The people — shrimpers, oystermen, workers for offshore oil fields — are resilient. But resiliency has its limits in a place that reverted late last summer to its diluvian origins. Here, where the hurricane first struck the American mainland, the 120-mile-an-hour winds pushed the Breton Sound back over the earth.

Once a thriving peninsula dotted with historic fishing and oil villages, this land where the Mississippi River comes to its end, 60 miles and more below New Orleans, is now virtually deserted. Only 2,000 or so people roam this part of the parish, about four per square mile, less than a seventh of the previous population. Of 1,300 registered shrimpers in the parish, perhaps 50 are now working, officials say.

Brave talk about rebounding is muted. Isolated residents, encountered at long intervals, gesture toward the still landscape and wonder whether the old towns will ever come back. Compounding the uncertainty, the federal government has looked at the costs of fixing the levees here — $1.6 billion to protect all of the prestorm population of 14,000 — and said no, not now.

"It ain't going to come back tomorrow, pardner," said Peter Tinson, a 74-year-old church caretaker in Pointe a la Hache, the parish seat. "It's going to be a long, long time. That's for sure."

The old brick St. Thomas Church, looming behind him, was one of the few intact buildings, though all its windows were blown out.

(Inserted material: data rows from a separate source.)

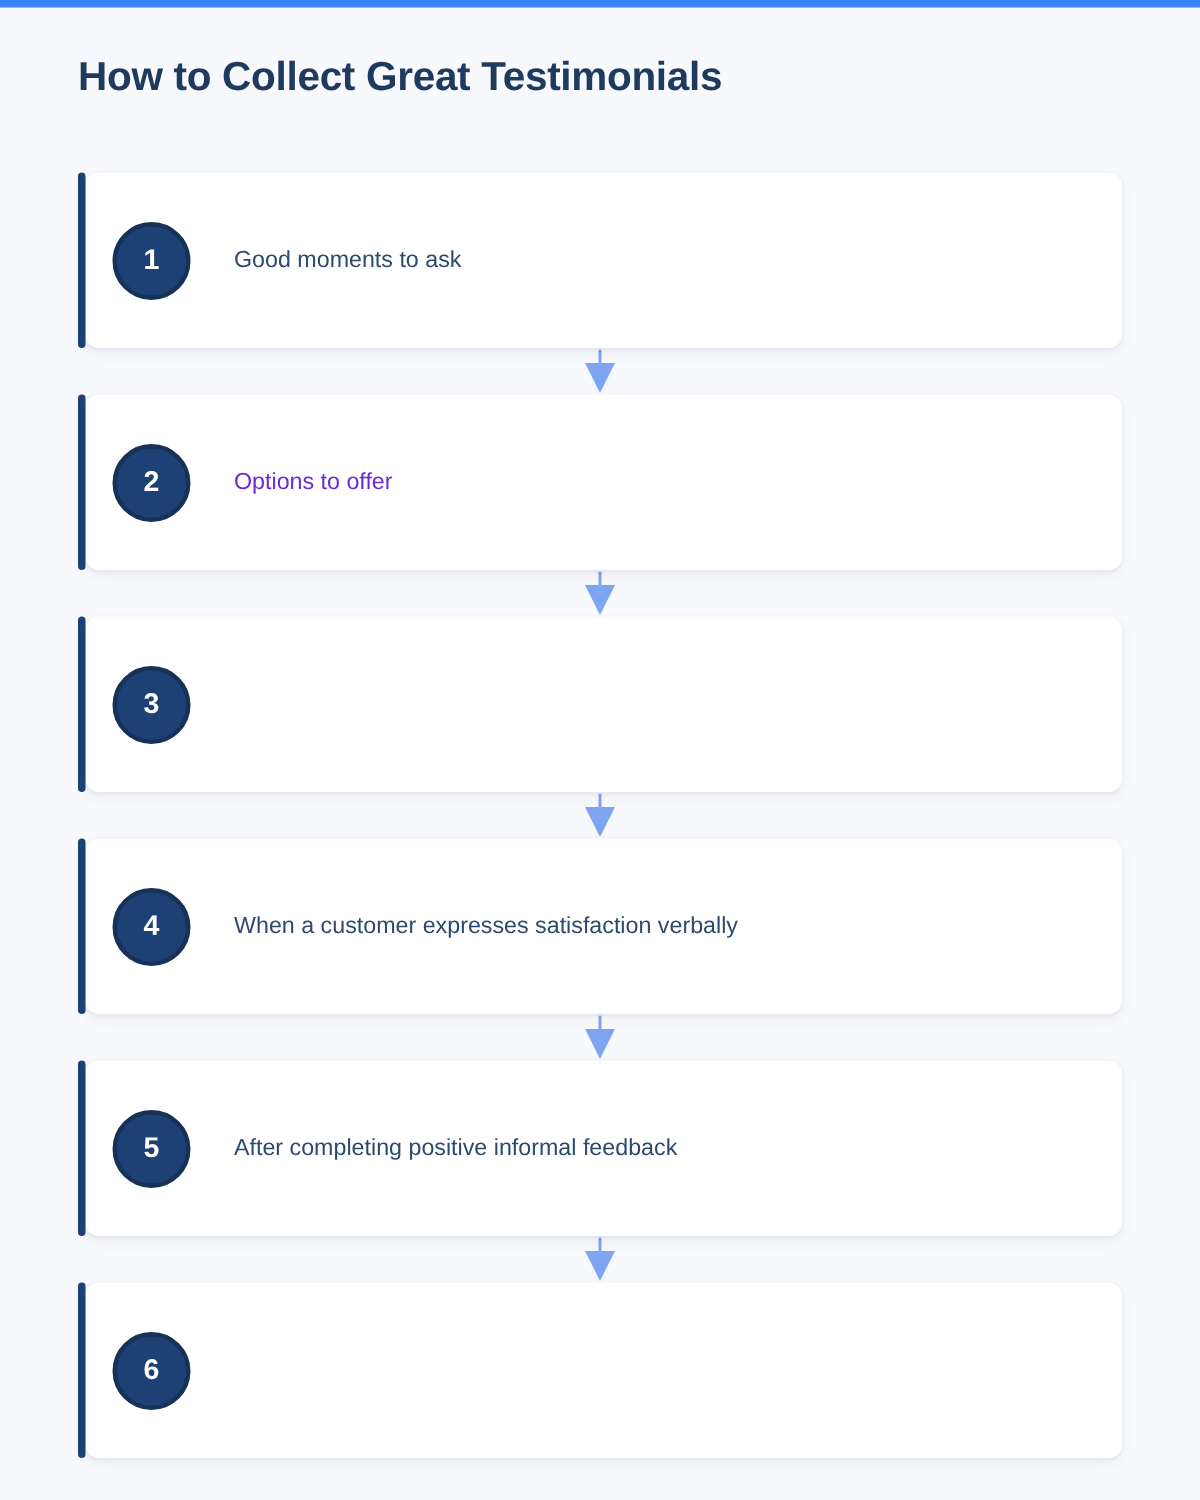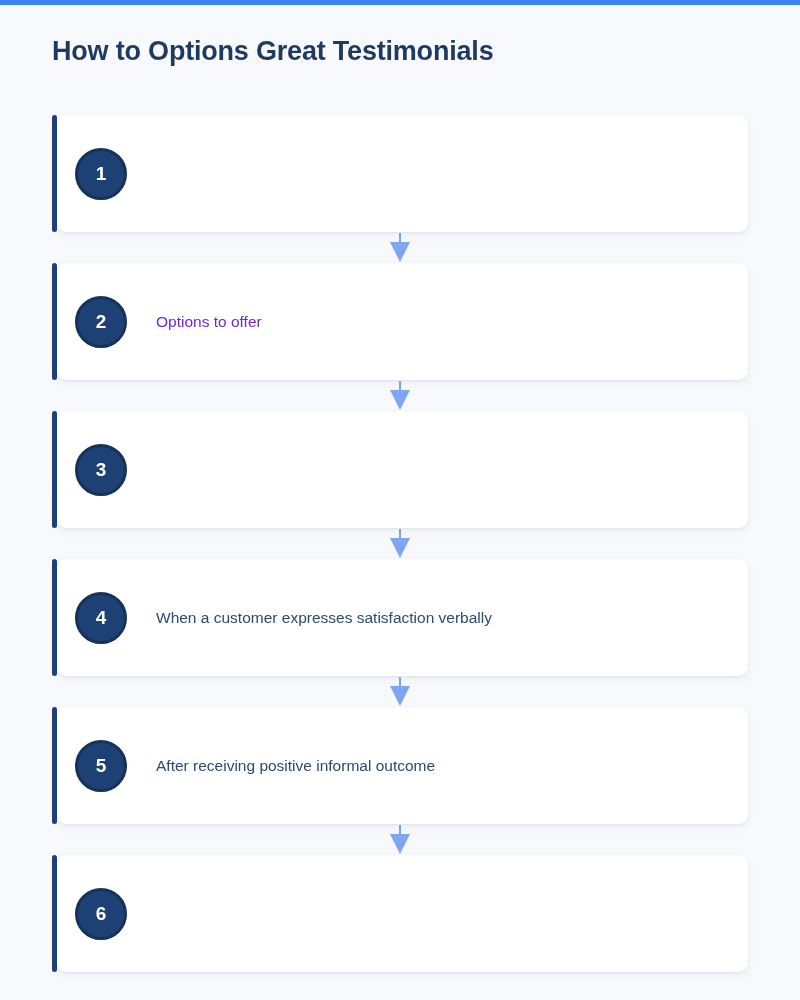"How to Options Great Testimonials" h1 { text: Options -> Collect }
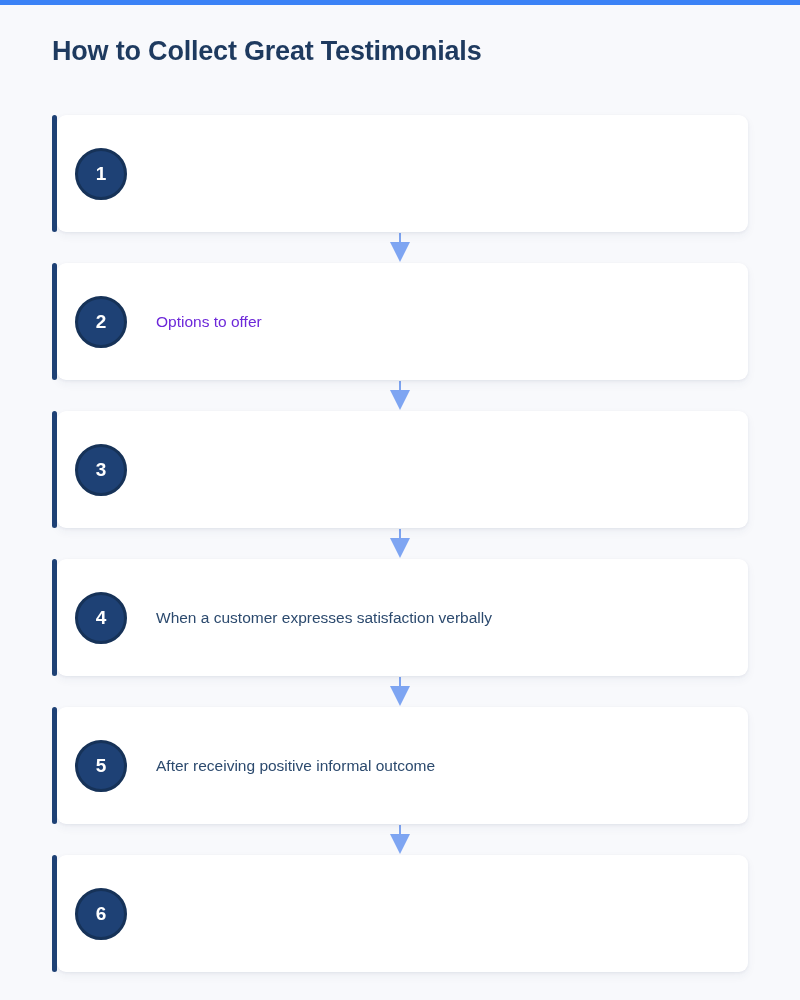"Good moments to ask" div.step-label { html: none -> <div>Good moments to ask</div> }
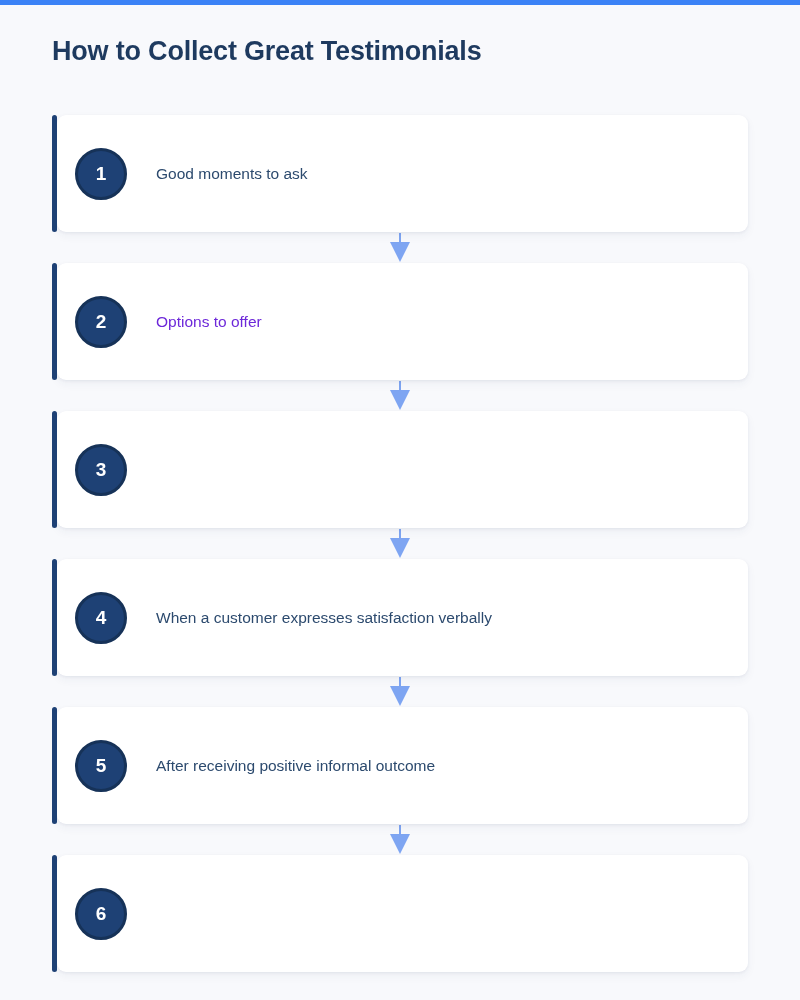"After receiving positive informal" div.step-label { text: receiving positive informal outcome -> completing positive informal feedback }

The rubble goes on for mile after numbing mile. Amid it, small hopeful gestures sustain the hardy who remain: a solitary young couple walk arm in arm at sunset between debris piles; a hopelessly rusted pickup truck is scrawled with the words "don't move," next to a trailer that begs, "Bulldoze please"; a cafe is newly reopened in the hamlet of Venice, at road's end.

...


There is much more about what little is left in this area of Louisiana. It may be time to let it go back to being a wetland. One of the real downsides has been a loss of off shore oil workers who used to reside in the area. This has slowed the recovery and repair of the off shore rigs.